A veces decidimos salirnos del guion e ignoramos la llamada. Sin embargo, lo verdaderamente revolucionario de este Autor es que nunca cierra el libro. Como recordó el Papa León XIV en su reciente y conmovedora visita al Centro Penitenciario de Brians 1, los errores cometidos no nos definen. Dios siempre espera.
Si nuestra existencia tiene semejante valor, si cada persona es un mapa de dignidad único e irrepetible, ¿en qué momento nos creímos con el derecho de jugar a ser los directores de la vida y de la muerte?

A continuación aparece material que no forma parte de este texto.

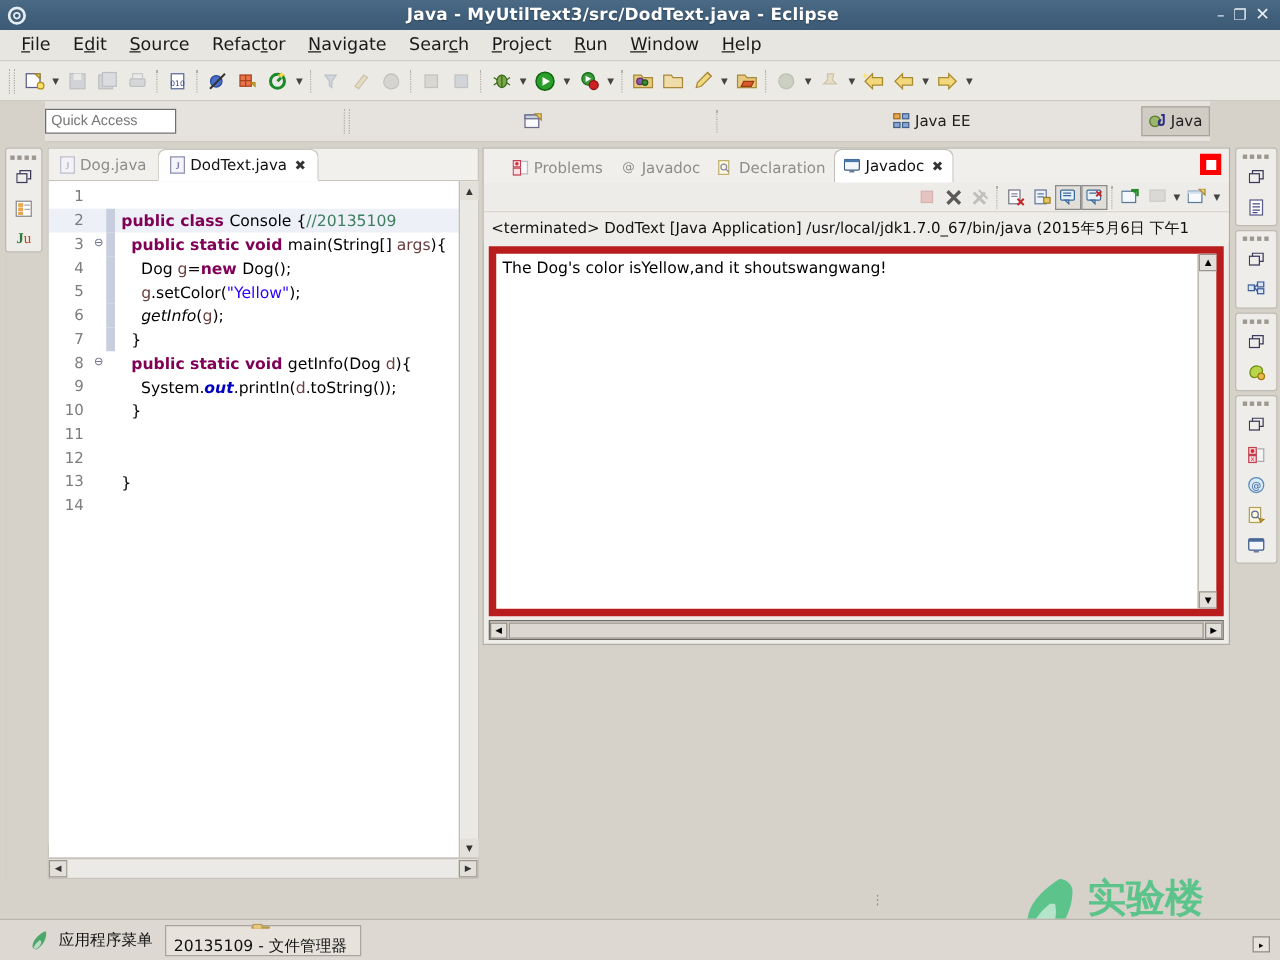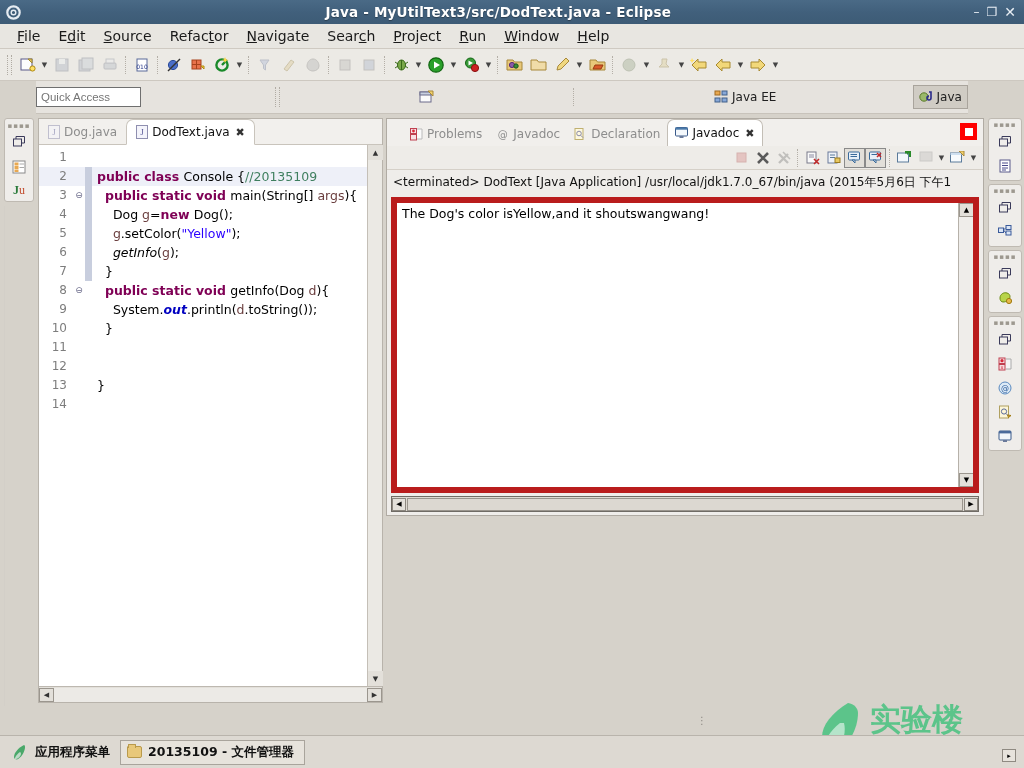"应用程序菜单" .taskbar { font-weight: bold -> none; padding-left: 12px -> 24px }
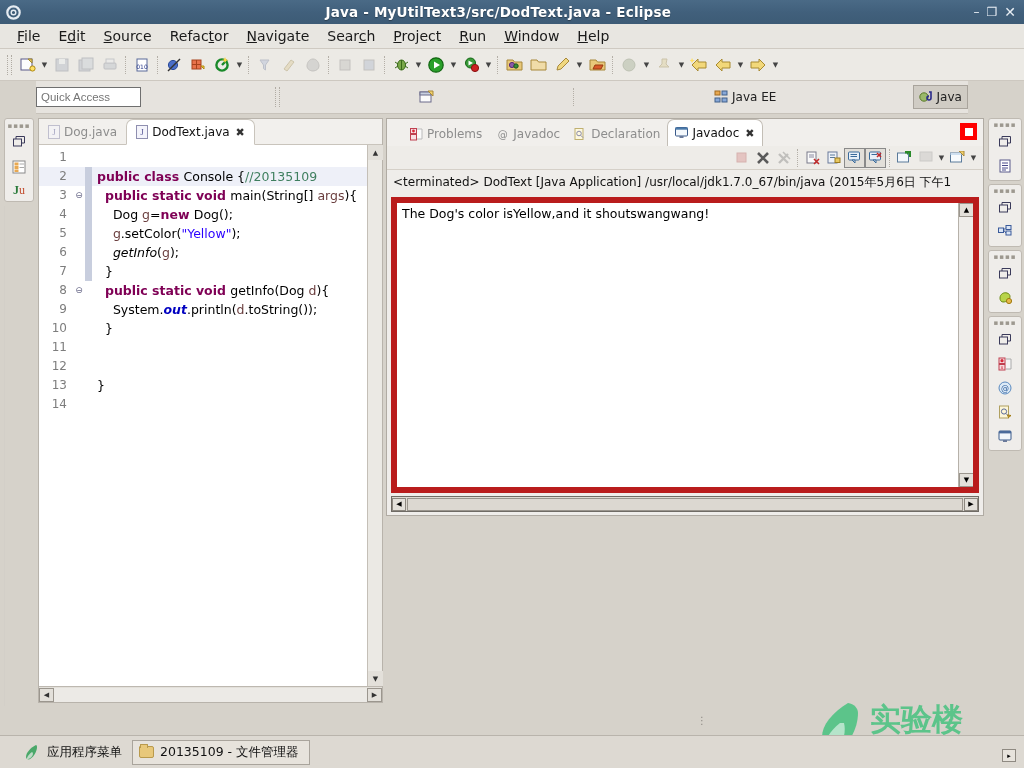"20135109 - 文件管理器" .task-btn { flex-direction: none -> column }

¿Dónde está Dios en el sufrimiento?
Es verdad que la vida muerde. Da reveses, sacude los planes y nos enfrenta a situaciones que, de entrada, solo podemos calificar como malas. En mitad del naufragio, cuando el dolor aprieta, la tentación humana es caer en la desesperación, en la indiferencia o en el reproche, lanzando al aire la eterna pregunta: ¿Dónde está Dios? Yo prefiero dar la vuelta a la cuestión recurriendo a una vieja lección que mi madre me enseñó desde que era niño: la verdadera pregunta que deberíamos hacernos es: ¿Dónde no está?
Está en la fragilidad, en el vulnerable, en el que no tiene voz. Por eso, ante el vértigo de un embarazo problemático o ante el diagnóstico de una enfermedad grave y terminal, la respuesta de una sociedad madura y compasiva jamás puede ser la salida fácil. En sintonía con la intención de oración que el Santo Padre nos propone para este mes de julio, el verdadero reto es pedirle al Señor de la vida que «sane nuestros corazones de la indiferencia» para aprender a «sostener con ternura la fragilidad y a defender con valentía a quienes no tienen voz». Caer en la cultura del descarte a través del aborto o la eutanasia no es un signo de progreso, sino de rendición.
Quienes hemos estado cerca de esas encrucijadas conocemos bien el peso de la realidad, El miedo y el dolor iniciales ante la incertidumbre de un embarazo son inmensos. Pero qué pocos hablan de la otra realidade la de la inmensa alegría y la paz profunda que inunda a una madre y a una familia cuando, superando los pronósticos adversos y las presiones del entorno, deciden valientemente llevar ese embarazo a término, No hay mayor triunfo humano que descubrir que la vida, aun viniendo con dificultades, siempre se abre camino si se le da una oportunidad.
Acompañar hasta el último suspiro
Esa misma verdad se aplica al otro extremo de nuestra existencia. Lo he vivido en mi propia carne esta misma quincena, con el fallecimiento de mi hermano javier. Si hubiéramos elegido el camino del descarte, las leyes del frio pragmatismo nos habrían robado a toda la familia algo sagrado: más de una semana de emoción compartida, de despedidas necesarias, de perdones
reconfortantes y, paradójicamente, de una inmensa alegria por el regalo de su vida y de poder acompañarle, gracias a unos buenos cuidados paliativos, hasta su último suspiro.
El respeto a la vida humana no es un concepto abstracto de laboratorio ni un debate ideológico en una tribuna política; es la defensa del misterio que habita en cada persona desde su primer instante hasta su último aliento en la tierra. Amar la vida como Dios la ama significa abrazarla entera, con su luz y con sus grietas. Significa proclamar, con el testarudo testimonio de nuestros gestos cotidianos, que la fragilidad no se elimina: se sostiene.